An alternative debt snowball method

Tuesday, August 4th, 2009, by Kate

There are ways of working around a spouse who isn’t as enthused about paying off debt and living debt free in the future and I think I stumbled into one of them the other day.

After having my husband’s car die a horrible death a couple of weeks ago and having to buy another one (because my husband is/was positive this car could not be fixed for less than it would cost to buy another car) it occurred to me that I might just be going about my debt snowball all wrong.

First, let me say that we replaced the dead car with a more expensive car, at $8,990 plus tax, title, etc. The loan ended up at $10,589. However, we got a 2008 automobile that still has warranty, and we’ve agreed that our goal is to make this car last 10 years, so we can get it paid off in 5 years (if it takes that long, and it might) and have 5 more years to save for another car.

Several things about this purchase bothered me though, and the main one was my husband’s inability to separate out the fact that affording payments does not mean you can afford the loan.

The thing is, when you have a spouse who believes you’re able to afford something just because you can make the payment, you really have to watch out when you start paying off debt.

As one payment falls to the debt snowball, I worry that my husband will want to buy something else to take its place. (History shows a track record for this and I’m not one to argue with history.)

I’m sure I’m not the only person trying to deal with a somewhat uncooperative spouse who just doesn’t seem to get it.

I’ve discovered that there might be a way around the fighting and worrying. It’s less like a row of falling dominoes and more like the collapse of a house of cards, but it just might work.

Don’t pay off your smallest debt first. Pay off the debt with the longest term first (with the possible exception of your home loan, depending on how much benefit you see from the tax-deductible interest).

By choosing to pay off the debt with the longest term, you eliminate the worry that freed up cash will be diverted from your debt snowball and used to make another payment for something your spouse wants to buy.

Without true cooperation from your spouse, it’s unlikely you’ll ever be truly debt free, but that doesn’t mean you can’t try. I certainly intend to do my best at it!

In the future, I will be able to spend less time worrying about what will happen when we get some of our debts paid off and we have cash available to make bigger extra payments.

Until now, my strategy has been to pay off some relatively short-term debts that should be paid off within the next year or so. However, I’m already hearing rumblings from my husband about that boat he wants to upgrade to—and how wonderful it would be if we had just a little extra money so he could make the payments.

Since I have no intention of letting this happen (if he really wants it, he’ll have to find a way to start saving for it!), I have begun to rethink my debt payoff strategy.

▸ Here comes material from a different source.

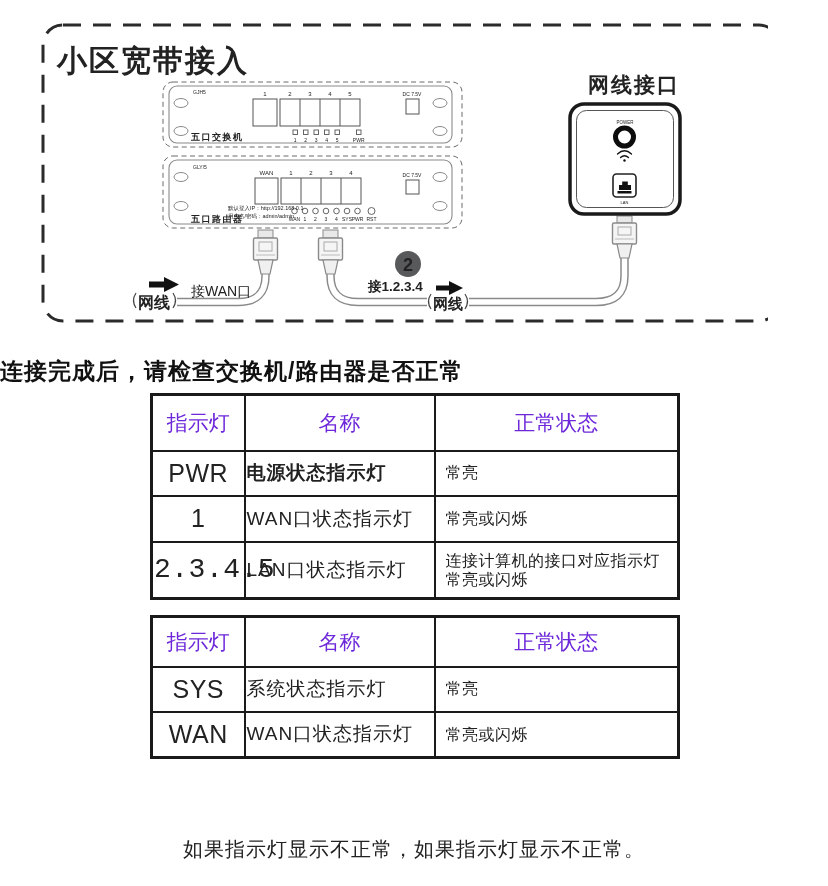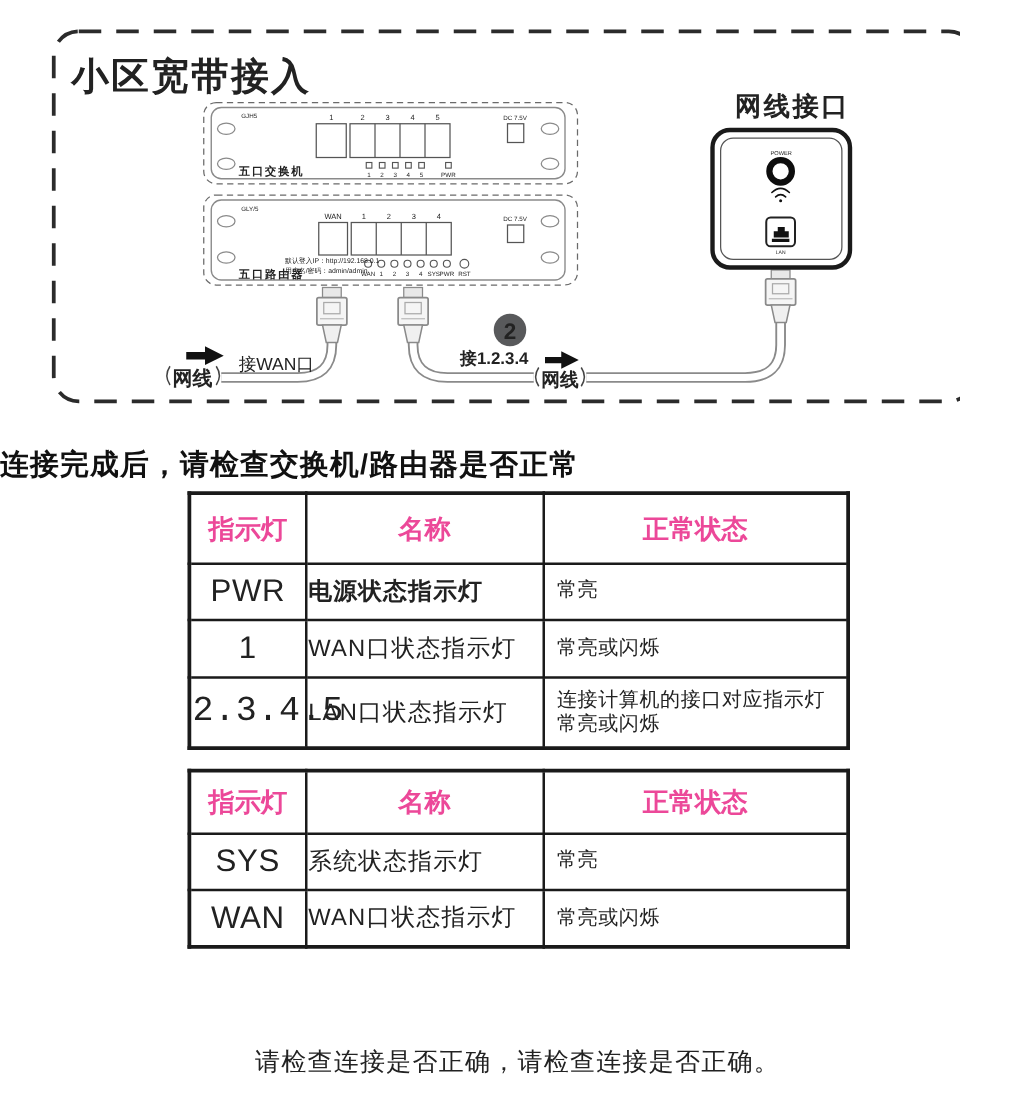"指示灯" table.status th { color: #ec4899 -> #6d28d9; font-weight: 700 -> 400 }
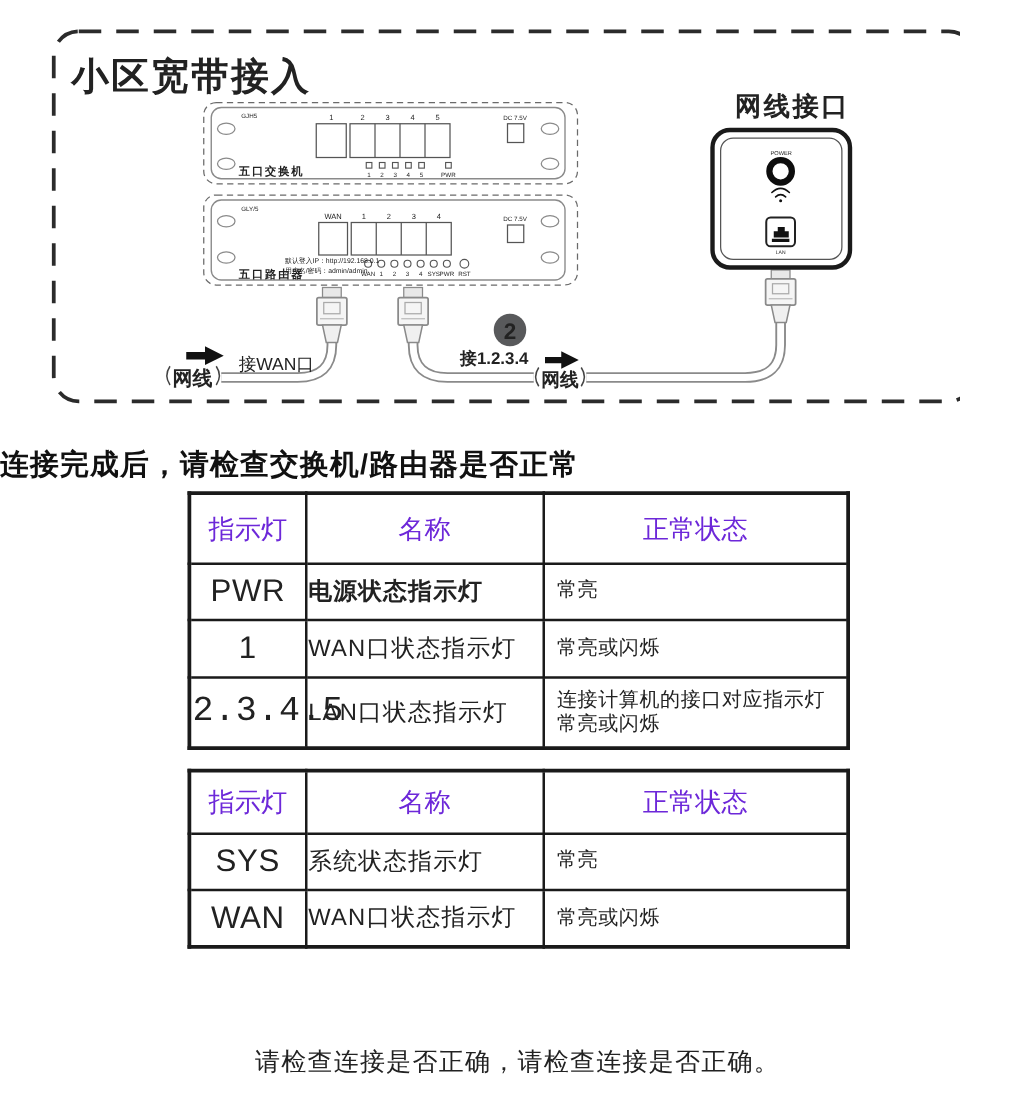"请检查连接是否正确，请检查连接是否正确。" div.abs { text: 请检查连接是否正确，请检查连接是否正确 -> 如果指示灯显示不正常，如果指示灯显示不正常 }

My camper has a higher interest rate than many of my other debts and a relatively low payment (about 1.1% of the principal). I intend to start putting any extra payments I can make toward it, instead of the other shorter-term, higher payment credit card (about 2% of the balance).

This way, I stop the “we have enough for a new payment” problem before it even becomes a problem.

Unlike with a traditional debt snowball, where you use freed up cash to pay extra on other debts in a rollover fashion, where your debts begin to fall like dominoes, this method will pay off your debts with the shortest terms on their regular schedule. This means that you’ll see more debts fall at about the same time.

Debt Payments Left
Car 60 Months
Truck 42 Months
Student Loan 108 Months
Amex 50 Months (not counting interest)
Home 300 Months
Camper 128 Months

Basically, I can put off the obvious freeing up of cash by saving on future interest, reducing the term of the debt by paying more principal each month, and having several debts paid off at around the same time frame. Paying extra on the camper loan should allow me to knock down 4 loans at about the same time.

I also believe this will give my husband the encouragement to save that he needs when we finally have free cash, because he will be able to “see” how possible it will be to save for a large purchase when we have so much cash freed up.

That’s the plan, anyway.

This might reduce the motivational boost I would get from paying off smaller debts faster, but it just might get me significantly closer to my goal of paying off as much debt as possible without having to worry about my husband eyeing the extra cash!